Partie interactive du site pédagogique ELECINF344/ELECINF381 de Télécom ParisTech (occurrence 2011).


[Casper] Audio in/out on the beagleboard, and drivers

Audio in/out

As I said in a previous post, we are now able to synthesize speech from a text input, and play the result directly on the audio output jack using a home-made interface between the synthesis engine and alsa.

We had also to port our speech recognition hello-world on the beagleboard. We first compiled the CMU Pocketsphinx library for the board, that is to say for an arm target, and then the hello-world program.

The program successfully recognized commands we recorded and played on the laptop, while having the beagleboard’s audio input connected to the laptop’s headset output by an appropriate cable.

We now have to interface electronically our microphones to the beagleboard’s audio input.



Apart from the progress in the audio, we also managed to compile a linux kernel module hello world on the board, despite the current custom kernel’s lack of certain header files.
The helloworld ran properly, and we were able to write a string to it, and read it back.

The next step will be to start developing our custom linux device driver, responsible for casper’s mechanical control.

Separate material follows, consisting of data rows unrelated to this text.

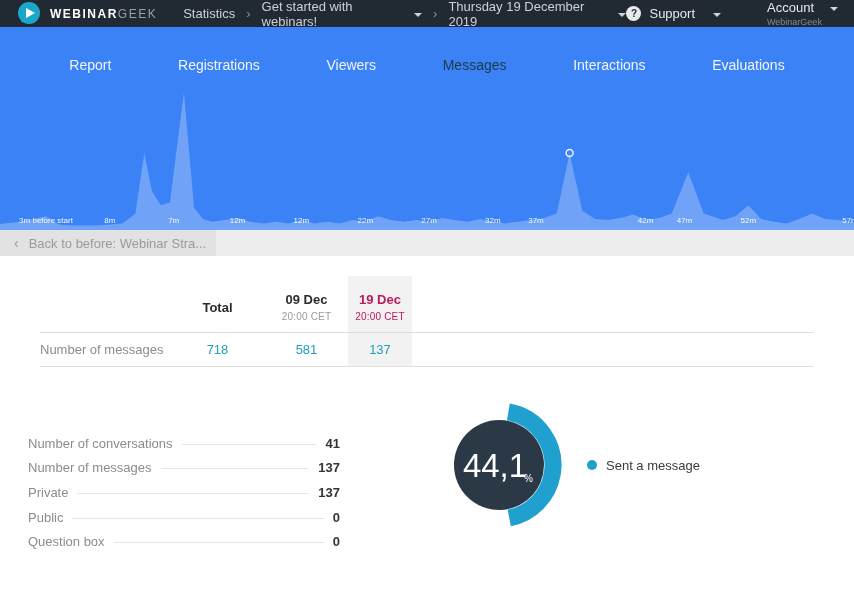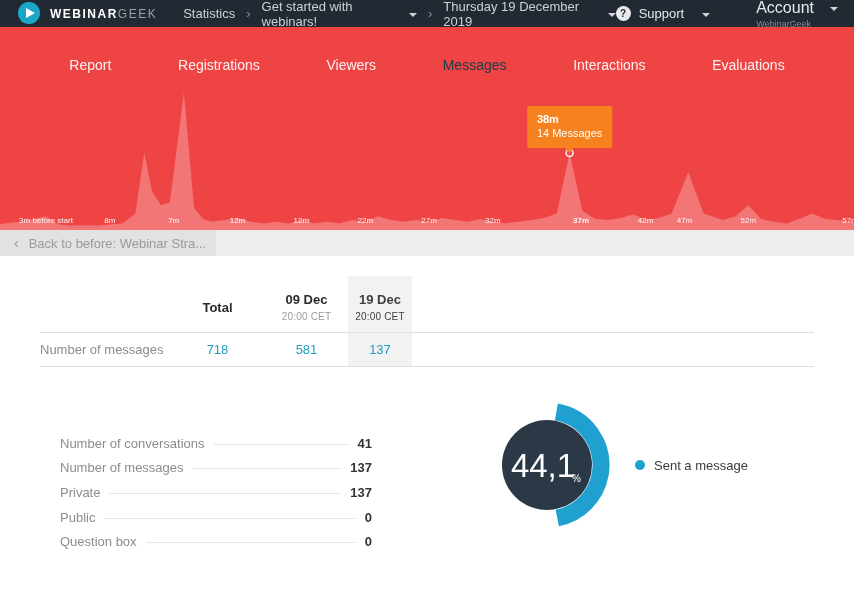--- a/index.html
+++ b/index.html
@@ -34,26 +34,26 @@
   }
   .topbar-spacer { flex: 1; }
   .support { display: flex; align-items: center; cursor: pointer; font-size: 13px; color: #e6e8ea; }
   .q-icon {
     width: 15px; height: 15px; border-radius: 50%; background: #e8eaec; color: #212a33;
     font-size: 10px; font-weight: 700; display: flex; align-items: center; justify-content: center;
     margin-right: 8px;
   }
   .support .caret { margin-left: 18px; }
   .account { margin-left: 46px; text-align: right; cursor: pointer; }
-  .account-row { display: flex; align-items: center; font-size: 16px; color: #e6e8ea; }
+  .account-row { display: flex; align-items: center; font-size: 13px; color: #e6e8ea; }
   .account-row .caret { margin-left: 16px; }
   .account-sub { font-size: 9px; color: #828a92; margin-top: 2px; text-align: left; }
 
   
-  .hero { position: relative; height: 203px; background: #ef4444; overflow: hidden; }
+  .hero { position: relative; height: 203px; background: #3b82f6; overflow: hidden; }
   .nav-tabs {
     position: absolute; top: 0; left: 0; right: 0; z-index: 3;
     display: flex; justify-content: space-around; padding: 30px 36px 0;
   }
   .tab { font-size: 14px; color: rgba(255,255,255,0.92); cursor: pointer; }
   .tab.active { color: #1b3b49; }
   #chart-svg { position: absolute; left: 0; top: 0; width: 854px; height: 203px; }
   .x-ticks { position: absolute; left: 0; right: 0; bottom: 0; height: 16px; z-index: 2; }
   .x-tick {
     position: absolute; bottom: 5px; transform: translateX(-50%);
@@ -81,29 +81,29 @@
 
   
   .table-section { margin: 20px 40px 0; }
   table { width: 100%; border-collapse: collapse; }
   col.c-label { width: 130px; } col.c-total { width: 95px; }
   col.c-d1 { width: 83px; } col.c-d2 { width: 64px; }
   thead th { font-weight: 700; vertical-align: bottom; padding: 16px 0 10px; text-align: center; }
   .col-title { font-size: 13px; color: #2b2b2b; }
   .col-sub { font-size: 10px; color: #9a9a9a; font-weight: 400; margin-top: 4px; letter-spacing: 0.2px; }
   th.pad-total { padding-bottom: 17px; }
-  th.active-col .col-title, th.active-col .col-sub { color: #404040; }
+  th.active-col .col-title, th.active-col .col-sub { color: #be185d; }
   .active-col { background: #f2f2f2; }
   thead th, thead td { border-bottom: 1px solid #e0e0e0; }
   tbody td { border-bottom: 1px solid #e0e0e0; padding: 9px 0; font-size: 13px; text-align: center; }
   td.rowlabel { text-align: left; color: #8c8c8c; }
   td.val { color: #1e9fbe; cursor: pointer; }
 
   
-  .bottom-section { display: flex; align-items: flex-start; margin-top: 58px; padding: 0 60px; gap: 16px; }
+  .bottom-section { display: flex; align-items: flex-start; margin-top: 58px; padding: 0 28px; }
   .stats { width: 312px; padding-top: 6px; }
   .stat-row { display: flex; align-items: center; height: 24.6px; }
   .stat-label { font-size: 13px; color: #8c8c8c; white-space: nowrap; }
   .stat-leader { flex: 1; border-top: 1px solid #e6e6e6; margin: 2px 9px 0; min-width: 18px; }
   .stat-value { font-size: 13px; font-weight: 700; color: #333; }
   .donut-area { display: flex; margin-left: 91px; margin-top: -28px; }
   .donut-value { font-size: 33px; fill: #ffffff; }
   .donut-unit { font-size: 10px; fill: #ffffff; }
   .legend { display: flex; align-items: center; margin-left: 20px; }
   .legend-dot { width: 10px; height: 10px; border-radius: 50%; background: #1fa0ce; margin-right: 9px; }
@@ -163,35 +163,31 @@
 
   <div class="nav-tabs">
     <span class="tab">Report</span>
     <span class="tab">Registrations</span>
     <span class="tab">Viewers</span>
     <span class="tab active">Messages</span>
     <span class="tab">Interactions</span>
     <span class="tab">Evaluations</span>
   </div>
 
-  <div class="chart-tooltip" id="chart-tooltip" style="left: 569.6px; top: 79px;">
-    <div class="tt-time">38m</div>
-    <div class="tt-text">14 Messages</div>
-  </div>
 
   <div class="x-ticks" id="x-ticks">
       <span class="x-tick" style="left: 46px;">3m before start</span>
       <span class="x-tick" style="left: 109.8px;">8m</span>
       <span class="x-tick" style="left: 173.7px;">7m</span>
       <span class="x-tick" style="left: 237.5px;">12m</span>
       <span class="x-tick" style="left: 301.4px;">12m</span>
       <span class="x-tick" style="left: 365.3px;">22m</span>
       <span class="x-tick" style="left: 429.1px;">27m</span>
       <span class="x-tick" style="left: 492.9px;">32m</span>
-      <span class="x-tick" style="left: 581px; font-weight: bold;">37m</span>
+      <span class="x-tick" style="left: 536px;">37m</span>
       <span class="x-tick" style="left: 620.6px; margin-left: 25px;">42m</span>
       <span class="x-tick" style="left: 684.5px;">47m</span>
       <span class="x-tick" style="left: 748.4px;">52m</span>
       <span class="x-tick" style="left: 850px;">57m</span>
     </div>
 </section>
 
 <div class="back-bar">
   <div class="back-btn">
     <span class="back-chevron">‹</span>

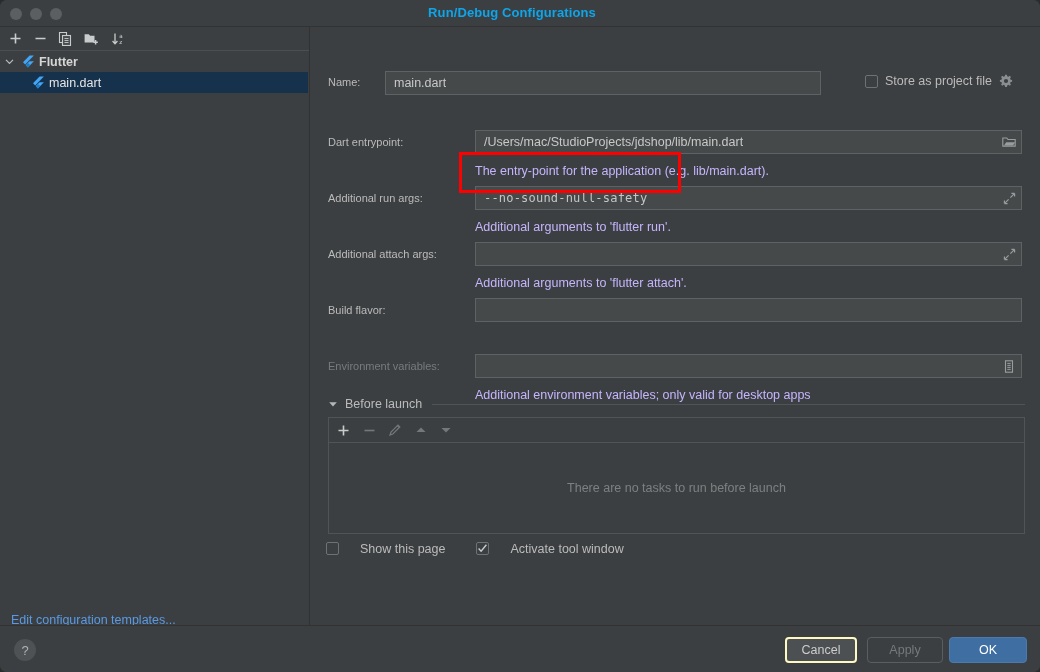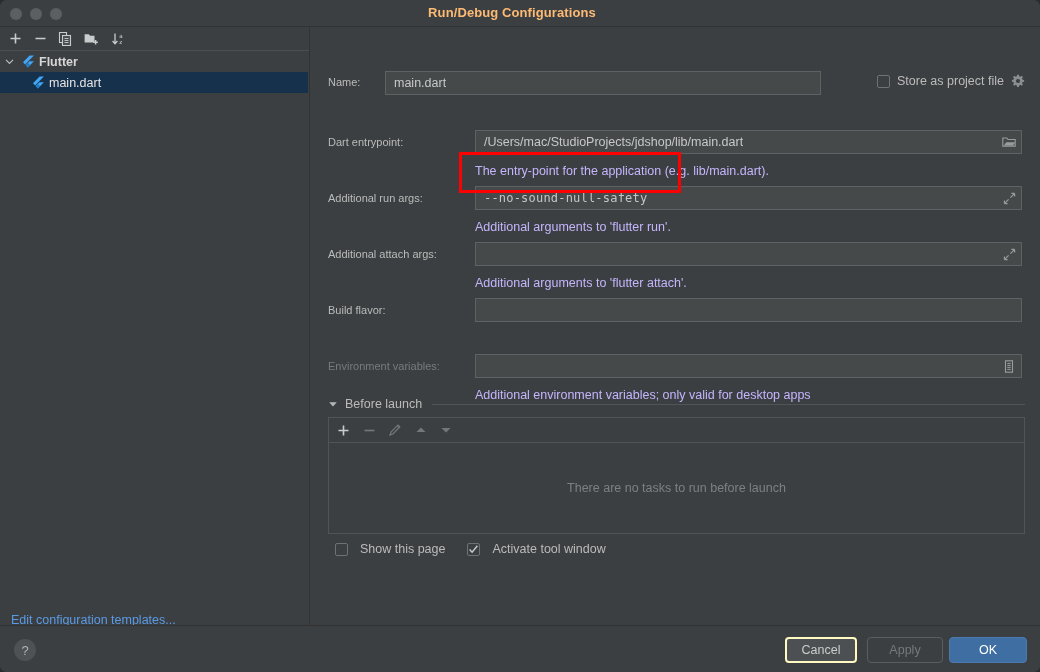--- a/index.html
+++ b/index.html
@@ -38,21 +38,21 @@
   }
   .traffic.t1 { left: 10px; }
   .traffic.t2 { left: 30px; }
   .traffic.t3 { left: 50px; }
   .win-title {
     position: absolute;
     left: 0; right: 16px; top: 5px;
     text-align: center;
     font-size: 13px;
     font-weight: bold;
-    color: #fdba74;
+    color: #0ea5e9;
     letter-spacing: 0.1px;
   }
 
   
   .leftpanel {
     position: absolute;
     left: 0; top: 27px;
     width: 310px; height: 598px;
     background: #3c3f41;
     border-right: 1px solid #323232;
@@ -250,24 +250,24 @@
     top: 25px; bottom: 0;
     display: flex;
     align-items: center;
     justify-content: center;
     font-size: 12.5px;
     color: #7d8082;
   }
 
   .bottom-checks {
     position: absolute;
-    left: 335px; top: 542px;
-    display: flex;
-    align-items: flex-end;
-    gap: 12px;
+    left: 326px; top: 542px;
+    display: flex;
+    align-items: flex-start;
+    gap: 21px;
     font-size: 12.5px;
     color: #bbbbbb;
   }
   .bottom-checks .gapl { margin-left: 10px; }
 
   
   .footer {
     position: absolute;
     left: 0; top: 625px;
     width: 1040px; height: 47px;
@@ -409,21 +409,21 @@
     <div class="edit-templates">Edit configuration templates...</div>
   </div>
 
   <div class="rightpanel">
 
     <div class="flabel" style="left:17px; top:49px;">Name:</div>
     <div class="field" style="left:74px; top:44px; width:436px;">
       <span class="val">main.dart</span>
     </div>
 
-    <div class="store-wrap" style="left:554px; top:47px;margin-left:12px;">
+    <div class="store-wrap" style="left:554px; top:47px;">
       <span class="cbox"></span>
       <span class="txt">Store as project file</span>
       <span style="display:flex;align-items:center;">
         <svg width="14" height="14" viewBox="0 0 14 14">
           <path d="M7 3.2 a2.5 2.5 0 1 0 0.01 0 z" fill="none" stroke="#8b8e90" stroke-width="1.3"></path>
           <path d="M6.1 0.7 h1.8 l0.25 1.5 1.3 0.55 1.25-0.9 1.25 1.25-0.9 1.25 0.55 1.3 1.5 0.25 v1.8 l-1.5 0.25-0.55 1.3 0.9 1.25-1.25 1.25-1.25-0.9-1.3 0.55-0.25 1.5 h-1.8 l-0.25-1.5-1.3-0.55-1.25 0.9-1.25-1.25 0.9-1.25-0.55-1.3-1.5-0.25 v-1.8 l1.5-0.25 0.55-1.3-0.9-1.25 1.25-1.25 1.25 0.9 1.3-0.55 z" fill="#8b8e90"></path>
           <circle cx="7" cy="7" r="2.1" fill="#3c3f41"></circle>
         </svg>
       </span>
     </div>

After some over-the-internet discussions, we finally agreed on the following list of goals and milestones :

A interface task is placed between SVOX Pico and ALSA on the beagleboard  – 04/18  Thibault
The beagleboard and Casper PCB communicate over an UART link – 19/04  Alain
We store and read images to and from the flash memory on the Casper PCB – 20/04  Alain
We are capable of having the beagleboard read a text file out loud – 20/04 Thibault
The beagleboard is able to recognized predetermined vocal commands – 21/04  Thibault
The LCD display adapts itself according to the robot’s orientation – 22/04  Alain
We are capable of controlling the robot’s tilt angle  -  22/04  Thomas
We are capable of controlling the robot’s orientation (azimuth) – 22/04   Thomas
The robot as been assembled, and the devices (camera, PCB, …) are on board – 23/04  Thomas
We can make the robot track a face (the robot’s orientation follows slow mouvements) – 25/04   Alain
The API we previously defined is accessible from LUA scripts - 27/04   Thibault
The robot is capable of accessing a simple mail box (without encryption protocols) – 28/04   Alain
The robot has a simple remote http setup interface – 29/04   Thomas
We use a LUA script, using the API, to drive the robot for the demo – 29/04   Thomas
The servomotors are being driven by a linux device driver on the beagleboard – 29/04  Thibault

[CASPER] : text-to-speech on the beagleboard

Here is a little summary of what has been done today, regarding the text-to-speech on the beagleboard.

Audio with alsa on the beagleboard

First, I would like to explain the step we followed to get the audio output to work on the beagleboard without damaging the TPS6595, which manages the audio, but also the power supply (now I am sure that you understand the reason why we should not burn this one down).

We have on our SD card a bootstrapped version of the ubuntu linux distribution, with alsa installed.

To get alsa to work without being the superuser, you have to add the normal user to the audio group, and reboot the beagleboard.

Then, open the alsamixer program.

Here is was you SHOULD NOT do, despite it is being advised on some forums : enable each and every device in alsamixer.
This will cause the TPS6595 chip to overheat, and may damage it.


What you should do is enable only what is necessary :

  • Increase the volume of the DAC2 analog; DAC2 digital coarse and DAC2 digital fine.
  • Increase the volume of the headset
  • Enable headsetL2 and headsetR2

You should now have a working audio output.



In order for our whole application to work properly on the board, we decided not to use pulseaudio (which requires up to 40% of the CPU on the board). We decided to implement our own interface for the audio output, which would handle all the write requests from internal threads such as the text-to-speech engine’s thread. This interface would store the corresponding samples, pre-process them in order to fit alsa’s interleaved pcm format, and play them on the audio output.

We were able to test successfully this interface today, by synthesizing speech with SVOX pico on the beagleboard, and playing it simultaneously on the audio output.

The whole process requires 30% of the cpu during a short period (synthesis/samples post) and then 0/0.7% of the CPU during the rest of the the process, which is good news compared to the 40% CPU minimum required during the whole process in our previous experiments.

The next step will be to port the CMU Sphinx recognition helloworld we designed to the beagleboard.